Work required
Find every line in the records that holds the string "application". Copy each one.

Data to use

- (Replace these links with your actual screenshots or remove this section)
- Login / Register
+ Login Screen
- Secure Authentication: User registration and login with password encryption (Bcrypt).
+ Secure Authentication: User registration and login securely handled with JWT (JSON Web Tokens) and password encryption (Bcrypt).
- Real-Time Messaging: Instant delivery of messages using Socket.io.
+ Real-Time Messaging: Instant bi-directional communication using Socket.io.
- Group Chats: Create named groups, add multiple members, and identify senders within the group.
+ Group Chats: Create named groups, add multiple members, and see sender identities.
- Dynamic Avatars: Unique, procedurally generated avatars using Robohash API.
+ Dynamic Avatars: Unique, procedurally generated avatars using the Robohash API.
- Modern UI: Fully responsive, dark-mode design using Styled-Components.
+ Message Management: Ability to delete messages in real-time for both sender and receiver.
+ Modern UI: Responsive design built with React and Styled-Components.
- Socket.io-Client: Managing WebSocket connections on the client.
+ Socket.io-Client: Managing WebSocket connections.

--

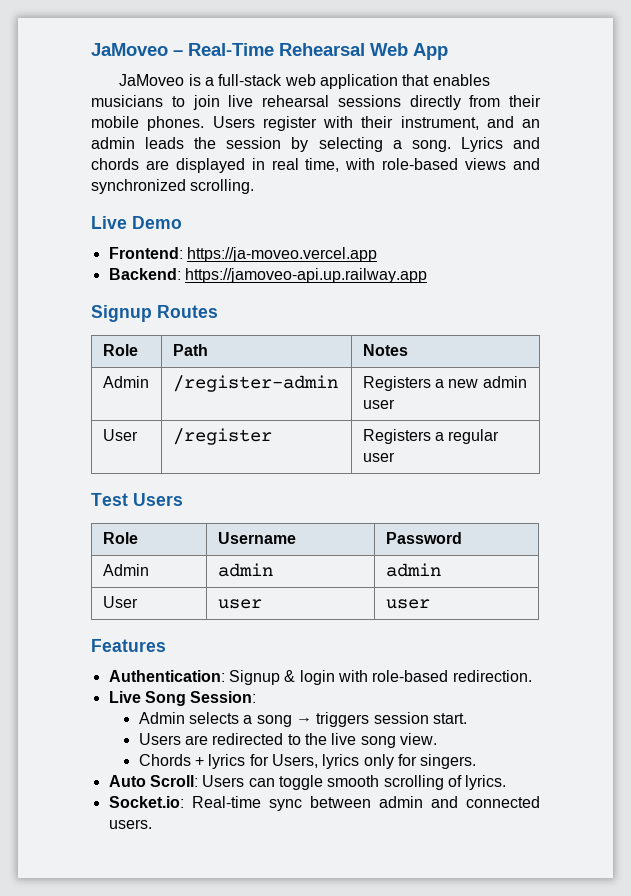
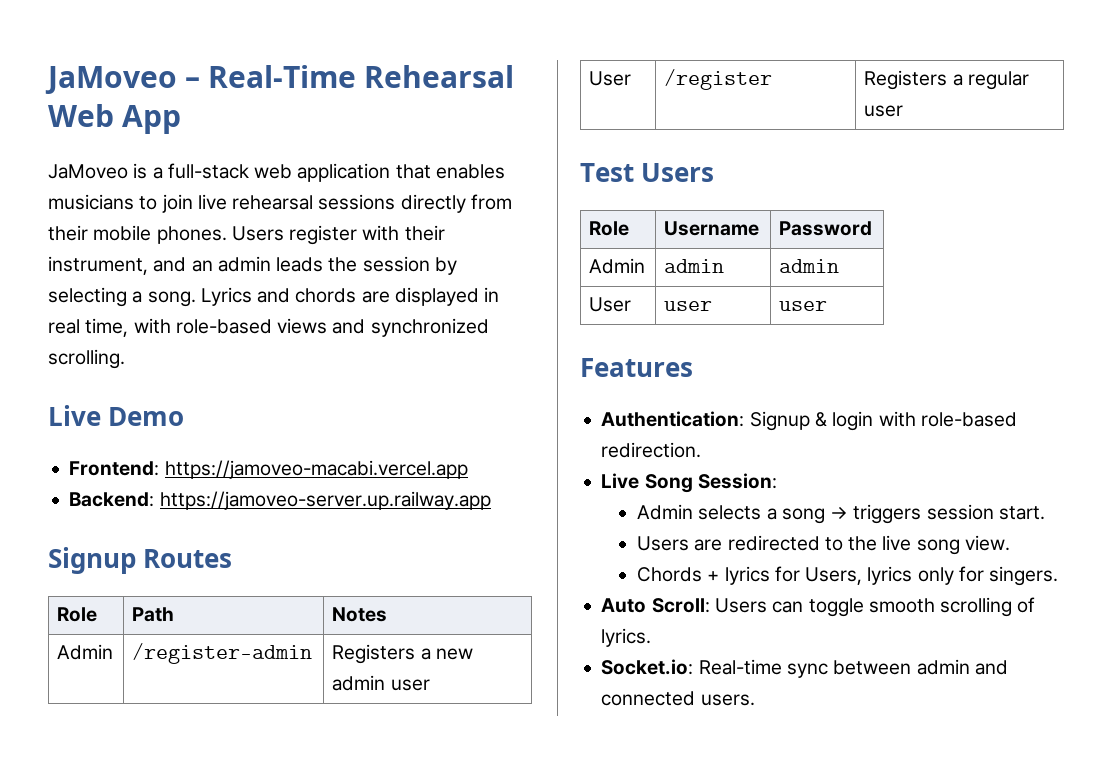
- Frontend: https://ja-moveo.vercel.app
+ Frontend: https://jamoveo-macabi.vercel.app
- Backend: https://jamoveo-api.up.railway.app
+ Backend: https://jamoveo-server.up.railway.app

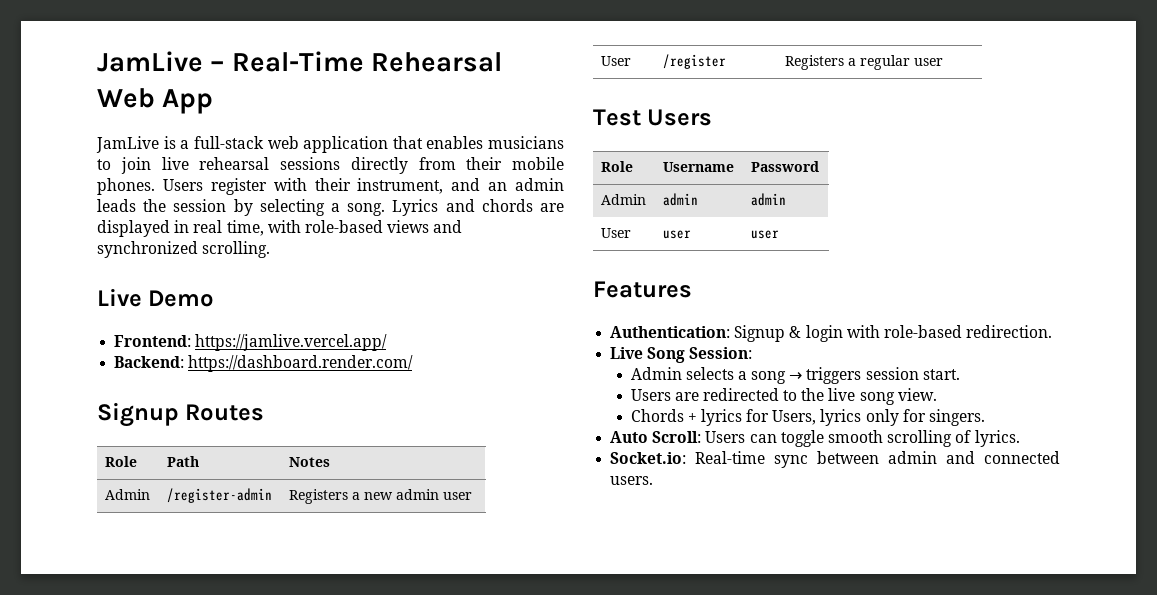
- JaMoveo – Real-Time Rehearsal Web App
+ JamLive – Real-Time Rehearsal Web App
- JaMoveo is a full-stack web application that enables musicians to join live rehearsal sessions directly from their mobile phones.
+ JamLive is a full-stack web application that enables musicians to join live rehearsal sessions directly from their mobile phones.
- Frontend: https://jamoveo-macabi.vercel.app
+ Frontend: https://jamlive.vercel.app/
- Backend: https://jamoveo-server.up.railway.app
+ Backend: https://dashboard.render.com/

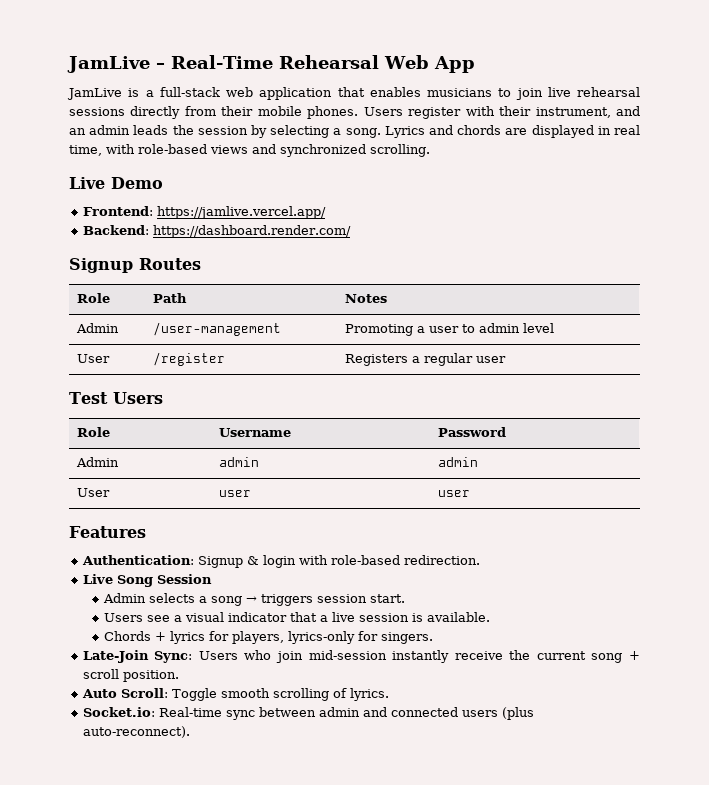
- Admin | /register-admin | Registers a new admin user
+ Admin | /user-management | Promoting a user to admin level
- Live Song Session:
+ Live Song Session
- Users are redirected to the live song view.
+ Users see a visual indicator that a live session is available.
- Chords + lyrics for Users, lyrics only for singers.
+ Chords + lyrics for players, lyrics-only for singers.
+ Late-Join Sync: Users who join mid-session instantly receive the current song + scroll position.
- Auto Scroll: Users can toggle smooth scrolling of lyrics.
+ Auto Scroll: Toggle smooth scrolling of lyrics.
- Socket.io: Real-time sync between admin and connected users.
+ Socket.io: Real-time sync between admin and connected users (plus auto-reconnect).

Solution for this exercise
- JaMoveo is a full-stack web application that enables musicians to join live rehearsal sessions directly from their mobile phones.
+ JamLive is a full-stack web application that enables musicians to join live rehearsal sessions directly from their mobile phones.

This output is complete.